On The Brink, Jay Winik, (Simon & Schuster, 1996).
I bought this book, new, when it first came out fourteen years ago, but never got around to reading it because I was usually otherwise preoccupied, and besides, it's a formidable book, almost 700 pages, and no colored pictures in it, and lots of big words......hence a book the primitives aren't ever going to read, but should.
It was written by someone with impressive liberal credentials, by the way.
Having spent the last two days reading it--I could rarely put it down--I regret not having read it long before.
The book deals with U.S.-Soviet relations during the Reagan administration (1981-1989), most but not all with the various arms-control negotiations and summit meetings. It also covers things such as the struggle for the soul of the Democrat party during the 1970s all through the 1980s (as we all know, the good guys lost there), the collapse of any real purpose for the United Nations, and the competition between one of the best Secretaries of State we've ever had, George Shultz, and one of the best Secretaries of Defense we've ever had, Caspar Weinberger.
It focuses mostly upon four people, all these other people and events swirling around them--Richard Perle, Jeane Kirkpatrick, Max Kampelman, and Elliot Abrams, all of them Democrats who had become considerably disillusioned with James Carter (1977-1981), who was giving away the farm.....and almost succeeded.
In 1980, one would have had to be some years past 60 years of age, to remember a time when the west, and America specifically, were not in decline and retreat. It's true the United States was instrumental in winning two world wars, but the history of the 60 years 1920-1980 was that of a lack of will, decay and erosion, as western democratic institutions and influence servilely acquiesced to the emergence of the socialist alternatives.
I grew up in this era; seeing large parts of the global map turn socialist grey (or red, for blood).
I grew up believing that the good guys were going to lose, in the end. But one hoped the end would take a long time coming, and that we democrats (small "d" here) would acquit ourselves valiantly in our inevitable demise, so as to serve as an example for generations hundreds, thousands, of years later.
I was very pessimistic. It was inevitable; the bad guys were going to win, in the end.
As a college student, I hailed Alexander Solzhenitsyn's speech at Harvard during the late 1970s, despite that no one else did. What he said was exactly true--the west had lost its will to survive.
Remember, this was also during the massive "nuclear freeze" demonstrations; demonstrations "demanding" that the United States rein in its weaponry, while demanding no such thing of the socialist empires, during the increasingly acrimonious Democrat partisanship in Congress, during various humiliations of the United States on both the battlefields and the forum of public opinion.
We weren't going to make it; we were going down.

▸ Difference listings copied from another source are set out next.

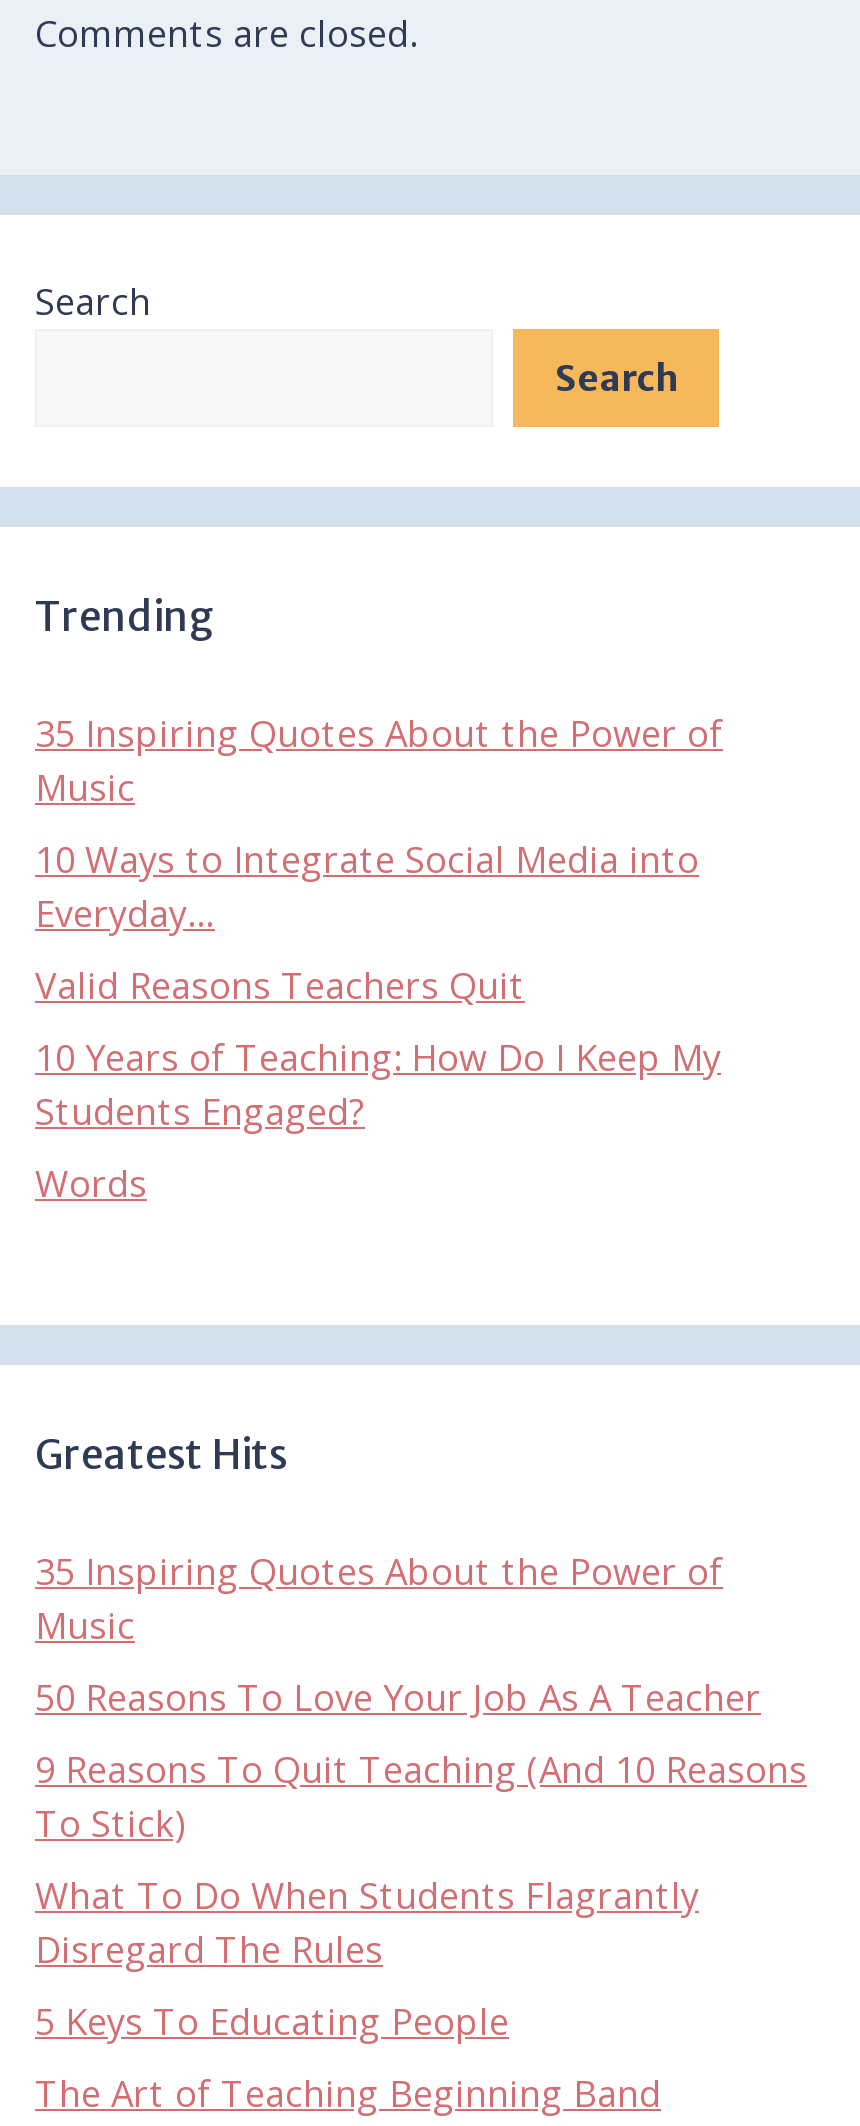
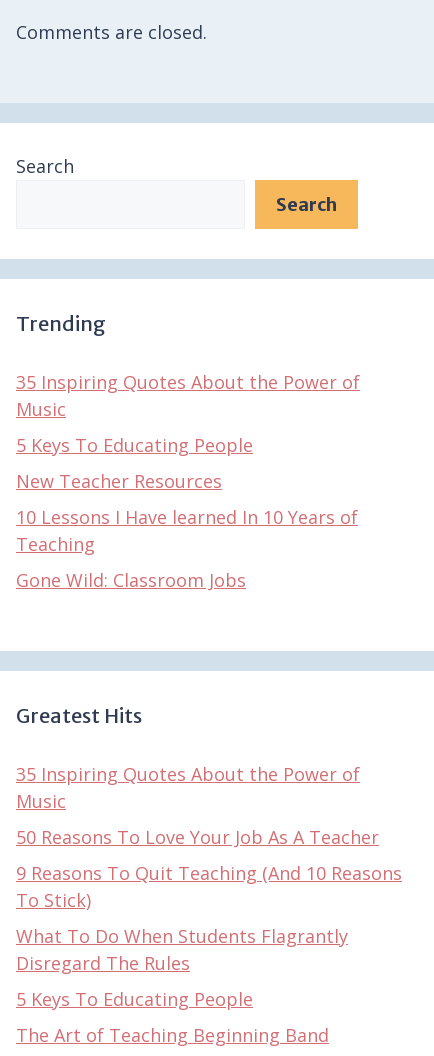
- 10 Ways to Integrate Social Media into
- Everyday…
+ 5 Keys To Educating People

- Valid Reasons Teachers Quit
+ New Teacher Resources

- 10 Years of Teaching: How Do I Keep My
- Students Engaged?
+ 10 Lessons I Have learned In 10 Years of
+ Teaching

- Words
+ Gone Wild: Classroom Jobs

Very fortunately, franksolich had nothing to do with the conduct of foreign affairs during the Reagan administration
Up until the advent of people such as Richard Perle, Jeane Kirkpatrick, Max Kampelman, and Elliot Abrams, I was not ever aware that such people existed any more, public officials with great responsibilities who actually believed in winning rather than giving way.
Damn, I was a negative kid.
When we were still at our old home, one time I commented that December 25, 1989 had been perhaps the most momentous day in my life. That morning, when I arose, I glanced at the screen of the television set, and watched as the bodies of Nicolai and Elena Cecesceau were dragged through the streets of Bucharest.
I stopped breathing, and had to sit down to watch.
My God, I thought; rather than the socialists killing the people, the people are killing the socialists.
The world had turned upside down.
Anyway, it's a good book, maybe a little long for most, but a good book.